Снимать фильм тогда было невозможно. Сделано это было, когда в чувствах всех нас, родных и близких благородной старушки, начало тускнеть невероятное несчастье ее самоубийства. Фильм был снят, когда смягчилась в наших мыслях острота этого происшествия, подобно тому, как со временем с черно-белой фотографии пропадает блеск и сменяется матовой поверхностью, которая становится привычной, и само происшествие исчезает в объятиях вечности.
Моя жизнь
Фильм «Часть истины» был показан в тысяча девятьсот семьдесят третьем году, на фестивале любительского кино в Зенице. Жюри фестиваля пришпилило мою звезду к закопченным зеницким небесам: присудило фильму первый приз. Это произведение не внесло значительного вклада в мировой кинематограф, но никто не рассчитывал, что «Часть истины» войдет в какие-то там анналы. Фраза, сказанная отцовским другом Камеричем:
- Хорошо тебе, Мутица, твой сын знает, чего хочет, - обрела смысл только после этой награды. Послал я «Часть истины» в пражскую Академию Изящных Искусств в качестве первого из вступительных экзаменов. Экспрессивность этого фильма стала достаточным предлогом для приемной комиссии, чтобы пригласить меня в Прагу для сдачи устных экзаменов.

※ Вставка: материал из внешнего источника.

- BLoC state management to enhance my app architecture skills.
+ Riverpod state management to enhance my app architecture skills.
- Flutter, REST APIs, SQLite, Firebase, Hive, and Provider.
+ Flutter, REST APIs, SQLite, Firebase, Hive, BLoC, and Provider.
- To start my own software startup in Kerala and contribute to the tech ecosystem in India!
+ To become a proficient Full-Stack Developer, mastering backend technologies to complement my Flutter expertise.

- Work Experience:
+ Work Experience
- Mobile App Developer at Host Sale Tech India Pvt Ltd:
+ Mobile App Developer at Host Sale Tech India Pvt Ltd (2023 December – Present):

В Прагу поехали Шиба Крвавац, отец, Омерица и я. То есть именно те, кто участвовал в наставлении заблудшего гимназиста. Путь в Академию проторила мне тетка Биба, которая, после Варшавы и удачного разрешения неурядиц с семейством Райнвайн, съехавшим, наконец, с их терезийской квартиры, вместе с дядей Бубо четыре года проработала в Праге. Работала она вновь в Международном Рабочем институте, а дядя был корреспондентом Танюга. К тому времени на смену телепринтеру уже пришел телефакс, так что дядя Любо Райнвайн теперь мог посвятить игре в теннис больше времени. Так он познакомился с Вацлавом Ицхой, секретарем Академии Изящных Искусств. А тетка Биба уж постаралась принять его получше и рассказать обо мне, представив меня в самом лучшем свете. Хотя целый год тетка жила уже в Белграде, связи с Ицхой и другими полезными людьми она поддерживала. Встретился я с ней на теразийской квартире, где она ожидала меня и приняла, как и всегда, по-царски, и, как обычно, принялась возмущаться мужниной родней:
- Они даже Славенкину гармошку поперли, немчура чертова!

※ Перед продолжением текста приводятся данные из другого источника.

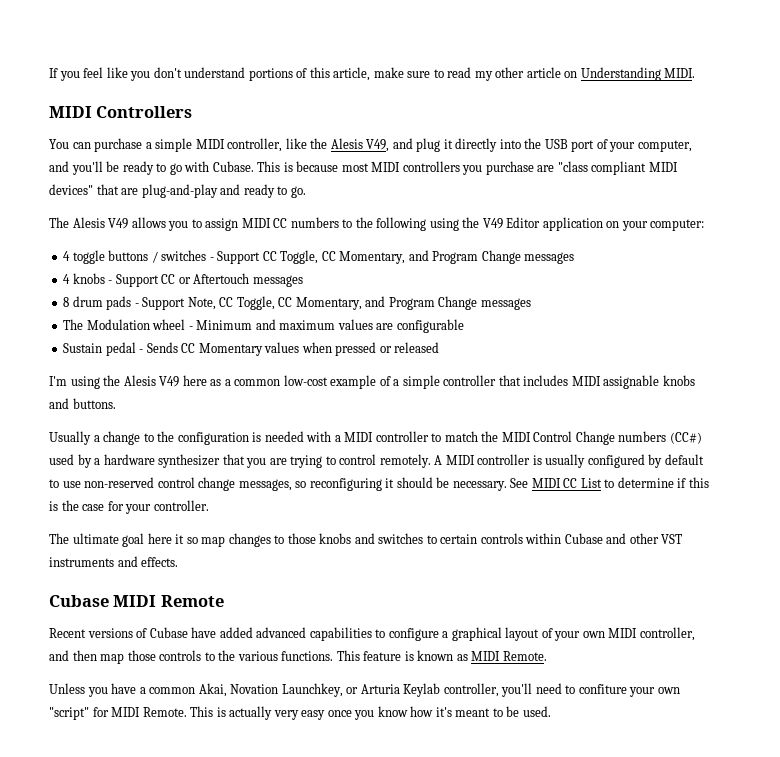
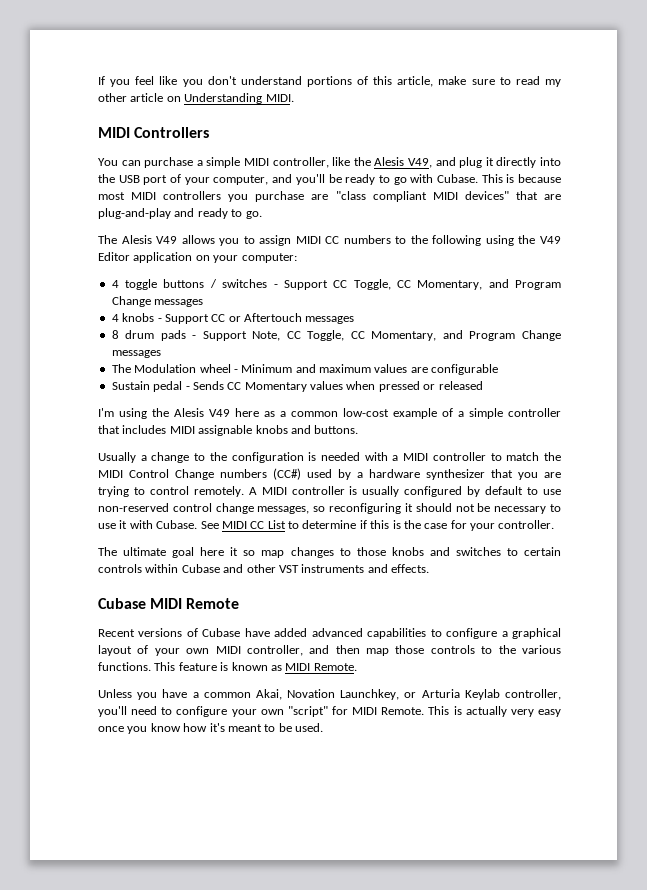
- A MIDI controller is usually configured by default to use non-reserved control change messages, so reconfiguring it should be necessary.
+ A MIDI controller is usually configured by default to use non-reserved control change messages, so reconfiguring it should not be necessary to use it with Cubase.
- Unless you have a common Akai, Novation Launchkey, or Arturia Keylab controller, you'll need to confiture your own "script" for MIDI Remote.
+ Unless you have a common Akai, Novation Launchkey, or Arturia Keylab controller, you'll need to configure your own "script" for MIDI Remote.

- Они не немчура, тетка, Райнвайны родом из Австрии!
- Без разницы это, мой Эмир! С Любомиром Райнвайном и его семейкой надо быть начеку! Даже во сне, один глаз надо держать открытым, а одним ухом прислушиваться!
- И чего ж они, такие страшные, что ли?
- Райнвайны? Не знаешь ты, мой Эмир, с кем я живу!

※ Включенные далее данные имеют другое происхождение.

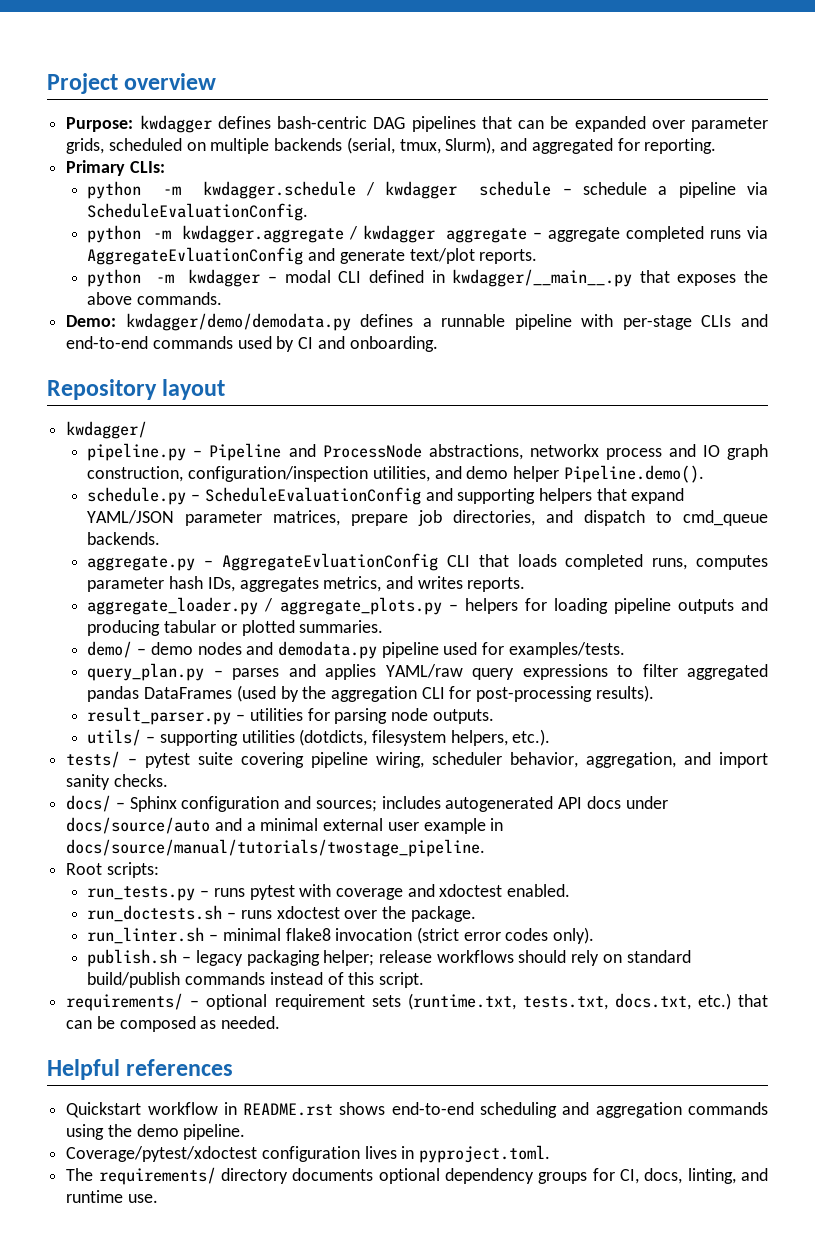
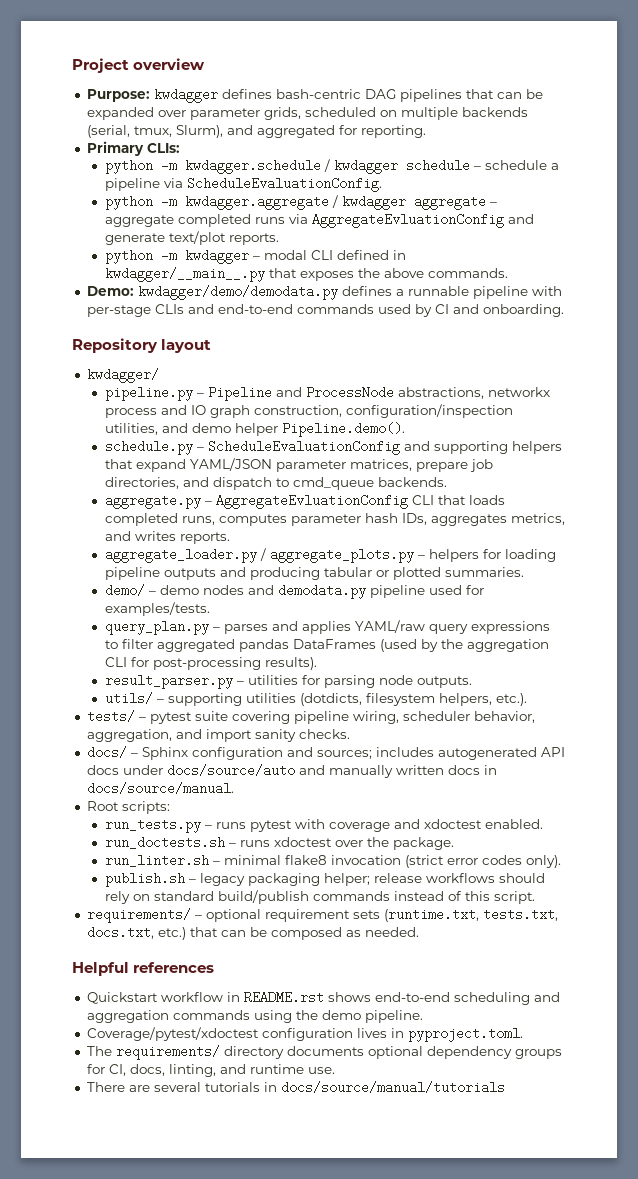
- docs/ – Sphinx configuration and sources; includes autogenerated API docs under docs/source/auto and a minimal external user example in docs/source/manual/tutorials/twostage_pipeline.
+ docs/ – Sphinx configuration and sources; includes autogenerated API docs under docs/source/auto and manually written docs in docs/source/manual.
+ There are several tutorials in docs/source/manual/tutorials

- Если нужна будет помощь, ты меня зови, знаешь ведь, я для тебя готов на все! - хотелось мне, чтобы тетка знала, что может на меня рассчитывать, а она заплакала и сказала:
- Солнце ты мое!
Поступить в Академию было не так уж легко. Каждый, кто мечтает о карьере художника, боится, что не сможет выразить себя наилучшим образом в напряженный момент экзамена, что приемная комиссия его не поймет!
В ночь перед экзаменом остался я один в гостинице «Люцерна». В тот день, всякий раз, стоило мне сделать перерыв в занятиях и зайти в номер членов пражской экспедиции, они резко меняли тему. Омерица, заказав в комнату пражской ветчины, поймал взгляд молодой декольтированной официантки и сказал:
- Смотрите-ка, видали, как она смотрела на Эмира?
Я смутился, потому что на самом деле это я смотрел на официантку, а не она на меня. Догадался я, что таким образом Омерица поменял тему их разговора, разработку плана вечерней охоты за чешками. Мурат подключился к этой акции, забыв, что я тоже герцеговинец, и потому способен кратчайшими путями достигать логических умозаключений.
- Ну как на него не глядеть, высок, пригож, а еще и умен! Не то, что мы.
Ясно было, что все это говорится в качестве извинения за будущие вечерние похождения. И никого не удивило, когда ближе к вечеру они ушли «прошвырнуться».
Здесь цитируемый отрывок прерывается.